My reviews, contrary to current (non) standards, actually tell you about the book. I always got an "A" on a book review I did as a kid (that's how I remember it anyhow, and it's my story so I'm sticking to it). A book review contains certain elements and has a logical structure. It informs the reader about the book.

A book review may also tell the reader whether the reviewer liked it, but revealing a reviewer's personal taste is not necessary for an informative book review.

About your reviewer

  • Books are a passion of mine. I read dozens of them each year, plus I listen to audio books.
  • Most of my "reading diet" consists of nonfiction. I think life is too short to use your limited reading time on material that has little or no substance. That leads into my next point...
  • In 1990, I stopped watching television. I have not missed it. At all.
  • I was first published as a preteen. I wrote an essay, and my teacher submitted it to the local paper.
  • For six years, I worked as an editor for a trade publication. I left that job in 2002, and still do freelance editing and authoring for that publication (and for other publications).
  • No book has emerged from my mind onto the best-seller list. So maybe I'm presumptuous in judging the work of others. Then again, I do more describing than judging in my reviews. And I have so many articles now published that I stopped counting them at 6,000. When did I stop? Probably 20,000 articles ago! (It's been a while).
  • I have an engineering degree and an MBA, among other "quant" degrees. That helps explain my methodical approach toward reviews.
  • You probably don't know anybody who has made a perfect or near perfect score on a test of Standard Written English. I have. So, a credential for whatever it's worth.

About reading style

No, I do not "speed read" through these. That said, I do read at a fast rate. But, in contrast to speed reading, I read everything when I read a book for review.
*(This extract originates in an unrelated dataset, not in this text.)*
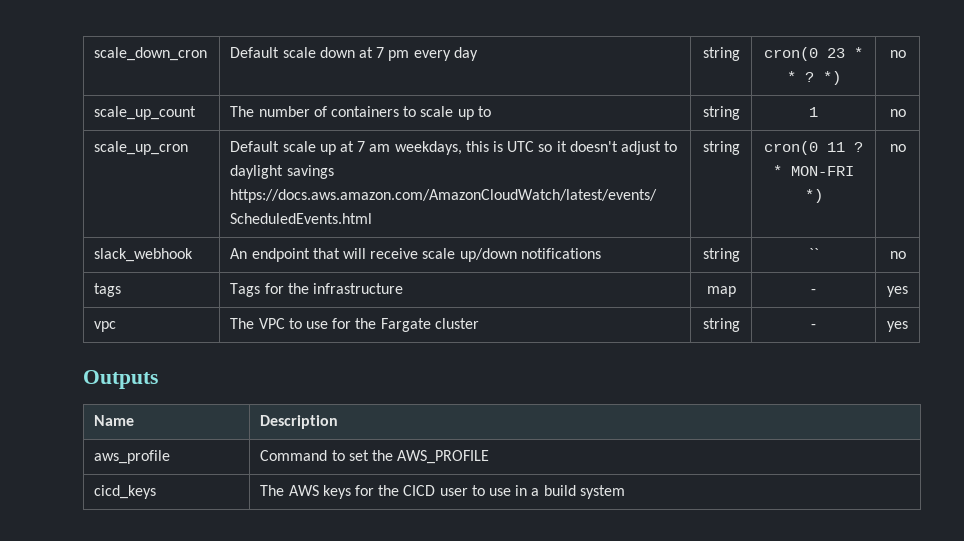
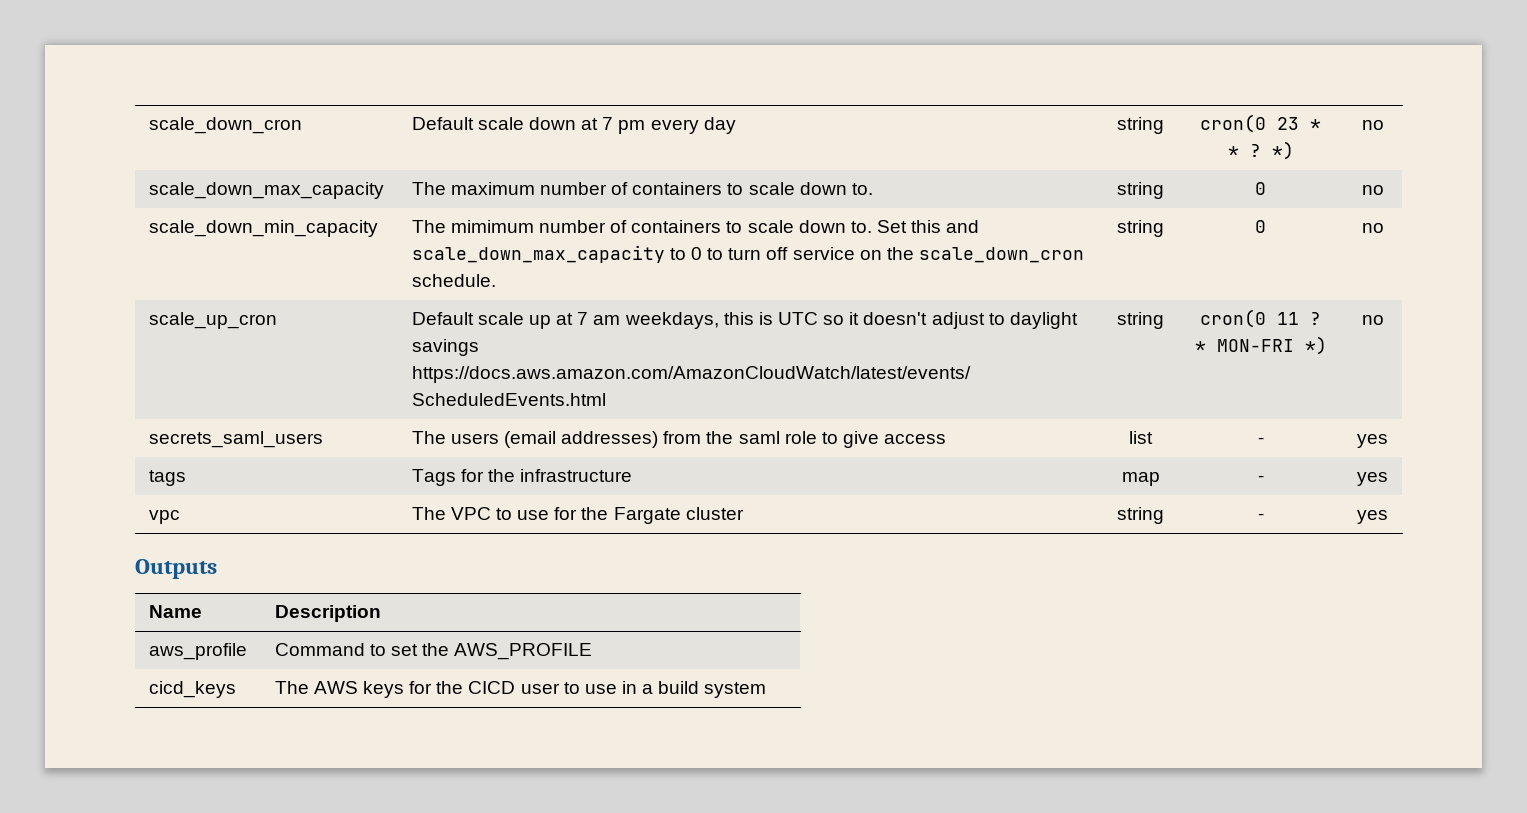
[94,106,197,120] [230,106,491,120] [702,106,740,120] [809,107,818,117] scale_up_count | The number of containers to scale up to | string | 1 -> [148,182,384,199] [411,182,873,195] [1117,182,1164,199] [1255,182,1266,195] [1361,185,1384,195] [148,220,378,237] [411,220,980,233] [411,245,1084,263] [411,274,496,287] [1117,220,1164,237] [1255,220,1266,233] scale_down_max_capacity | The maximum number of containers to scale down to. | string | 0 | no // scale_down_min_capacity | The mimimum number of containers to scale down to. Set this and scale_down_max_capacity to 0 to turn off service on the scale_down_cron schedule. | string | 0
[94,248,194,262] [230,248,601,262] [702,248,740,262] [808,248,819,259] [889,251,906,259] slack_webhook | An endpoint that will receive scale up/down notifications | string | `` | no -> [148,431,323,448] [411,431,947,448] [1129,431,1153,444] [1257,437,1264,444] [1357,434,1388,448] secrets_saml_users | The users (email addresses) from the saml role to give access | list | - | yes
Speed reading is a specialized type of reading that requires skipping text as you go. Using this technique, I've been able to consistently "max out" a speed reading machine at 2080 words per minute with 80% comprehension. This method is great if you are out to show how fast you can read. But I didn't use it in graduate school and I don't use it now. I think it takes the joy out of reading, and that pleasure is a big part of why I read.